InterTrain: Accelerating DNN Training using Input Interpolation

29 Sep 2021  ·  Sarada Krithivasan, Swagath Venkataramani, Sanchari Sen, Anand Raghunathan ·

Training Deep Neural Networks (DNNs) places immense compute requirements on the underlying hardware platforms, expending large amounts of time and energy. An important factor contributing to the long training times is the increasing dataset complexity required to reach state-of-the-art performance in real-world applications. To this end, we propose to reduce training runtimes by combining a subset of inputs in the training dataset via an interpolation operation. The goal is for training on the interpolated input to achieve a similar effect as training separately on each the constituent inputs that it represents. This results in a lower number of inputs (or mini-batches) to be processed in each epoch. However, we find that naively interpolating inputs leads to a considerable drop in learning performance and model accuracy. This is because the efficacy of learning on interpolated inputs is reduced by the interference between the forward/backward propagation of their constituent inputs. We propose two strategies to address this challenge and realize training speedups with minimal impact on accuracy. First, we reduce the impact of interference by exploiting the spatial separation between the features of the constituent inputs in the network’s intermediate representations.
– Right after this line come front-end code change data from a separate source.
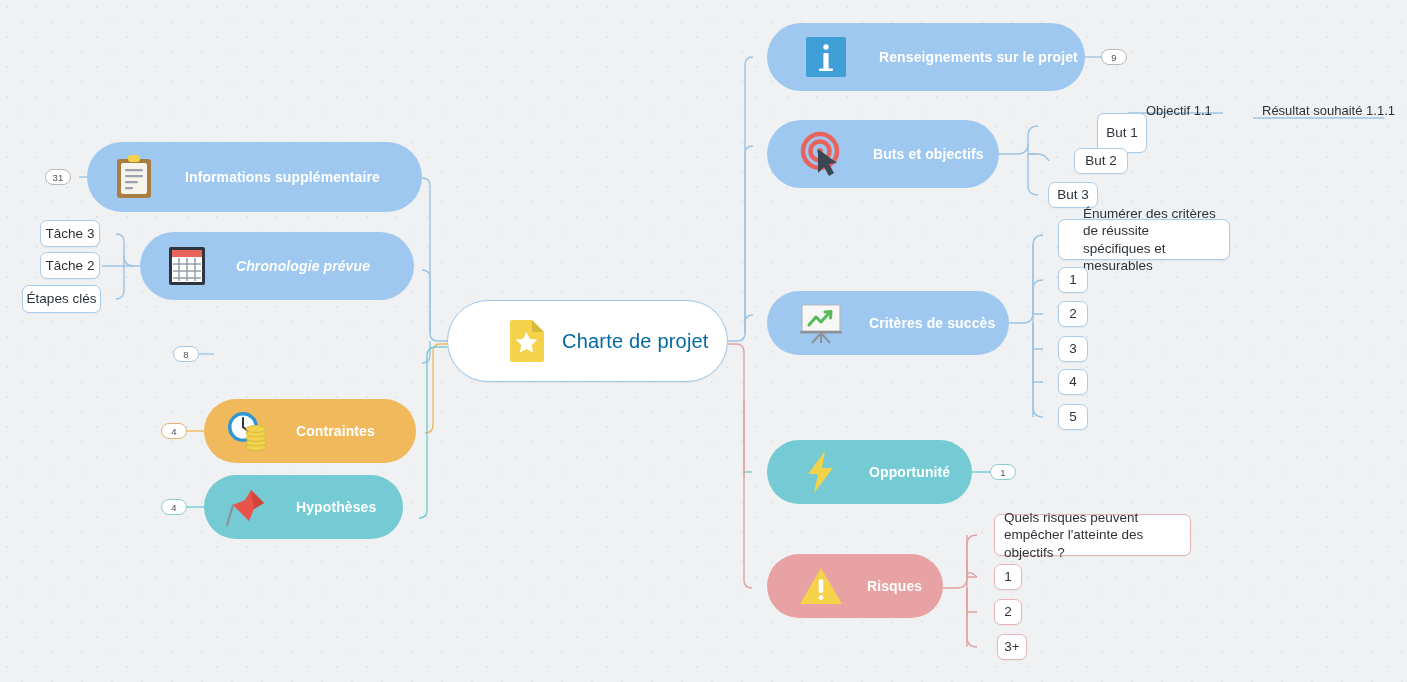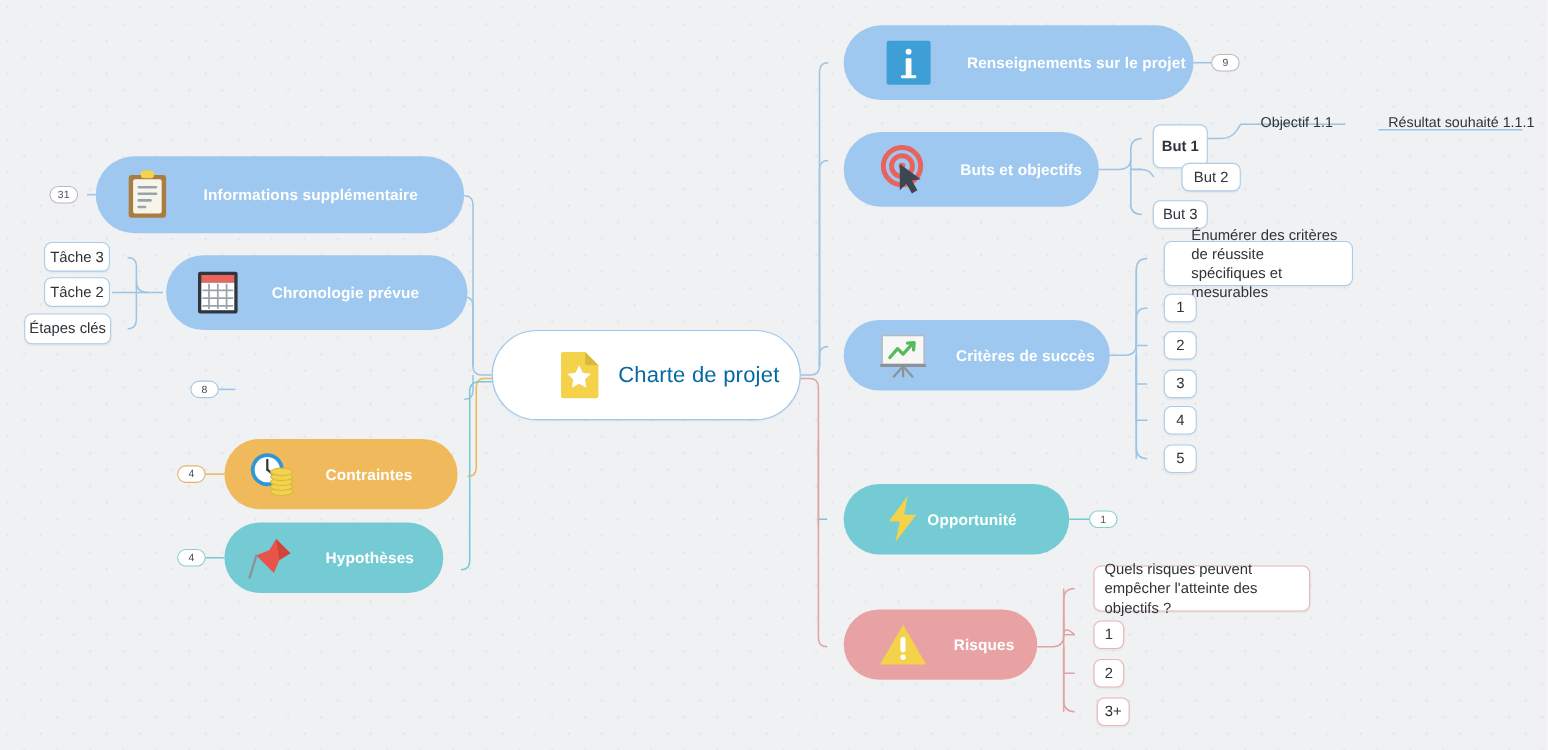--- a/index.html
+++ b/index.html
@@ -264,7 +264,7 @@
     </div>
     <span class="lbl" style="margin-left:24px;">Buts et objectifs</span>
   </div>
-  <div class="subbox" style="left:1048px; top:113px; width:50px; height:40px; justify-content:center;font-weight:bold;">But 1</div>
+  <div class="subbox" style="left:1097px; top:113px; width:50px; height:40px; justify-content:center;">But 1</div>
   <div class="subbox" style="left:1074px; top:148px; width:54px; height:26px; justify-content:center;">But 2</div>
   <div class="subbox" style="left:1048px; top:182px; width:50px; height:26px; justify-content:center;">But 3</div>
   <div class="ulabel" style="left:1146px; top:103px;text-align:center;">Objectif 1.1</div>

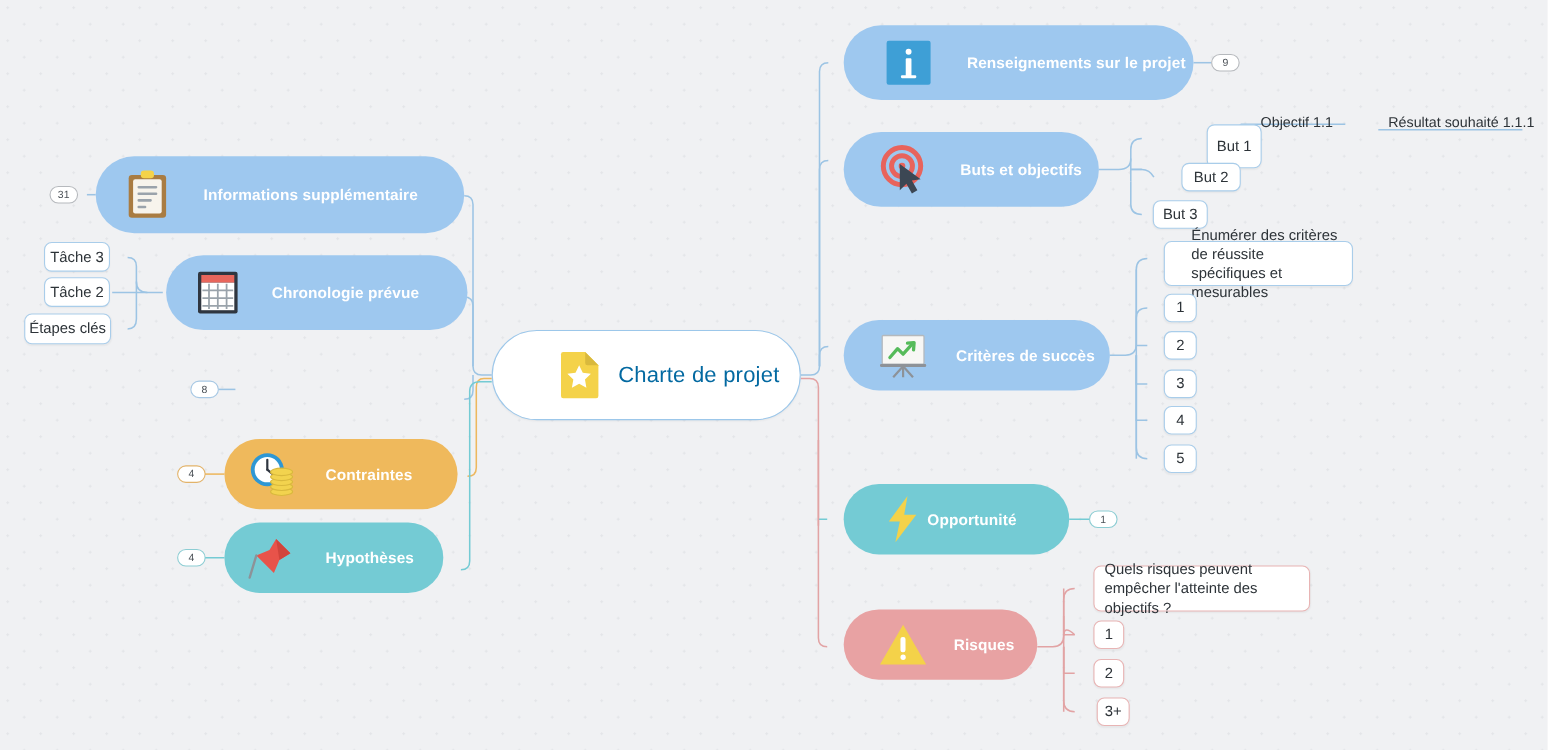--- a/index.html
+++ b/index.html
@@ -184,7 +184,7 @@
   </div>
   <div class="badge" style="left:45px; top:169px;">31</div>
 
-  <div class="topic" style="left:151px; top:232px; width:274px; height:68px; background:#9ec8ef; padding-left:24px;">
+  <div class="topic" style="left:140px; top:232px; width:274px; height:68px; background:#9ec8ef; padding-left:24px;font-style:italic;">
     <div class="ico" style="width:46px;height:46px;">
       <svg class="icon" width="42" height="44" viewBox="0 0 42 44">
         <rect x="3" y="3" width="36" height="38" rx="2" fill="#2f3640"></rect>

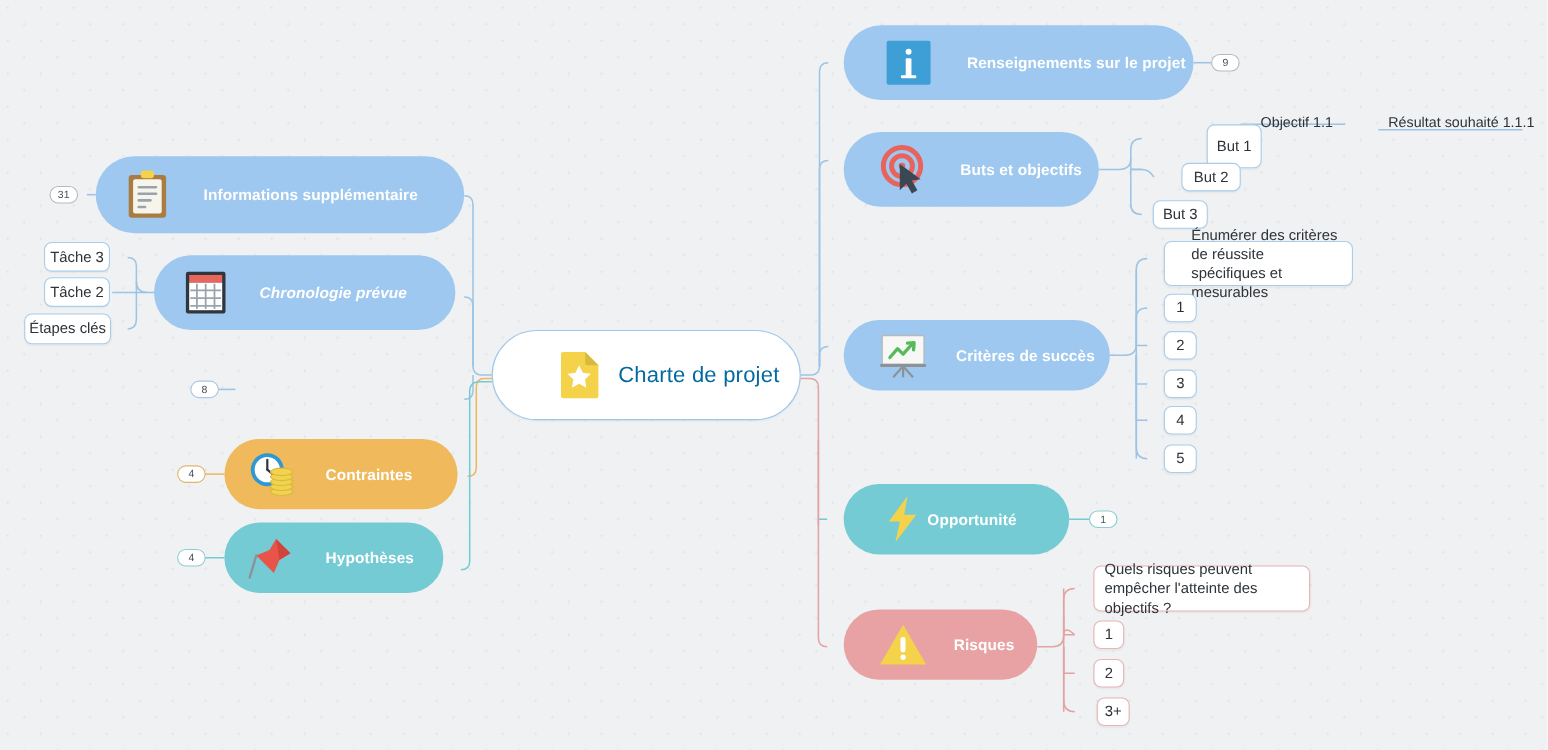--- a/index.html
+++ b/index.html
@@ -297,7 +297,7 @@
         <path d="M24 2 L7 25 L17 25 L13 44 L32 19 L21 19 Z" fill="#f4d249"></path>
       </svg>
     </div>
-    <span class="lbl" style="">Opportunité</span>
+    <span class="lbl" style="margin-left:26px;">Opportunité</span>
   </div>
   <div class="badge teal" style="left:990px; top:464px;">1</div>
We also adaptively vary the weightage of constituent inputs based on their loss in previous epochs. Second, we propose loss-based metrics to automatically identify the subset of the training dataset that is subject to interpolation in each epoch. For ResNets of varying depth and MobileNetV2, we obtain upto 1.6x and 1.8x speed-ups in training for the ImageNet and Cifar10 datasets, respectively, on an Nvidia RTX 2080Ti GPU, with negligible loss in classification accuracy.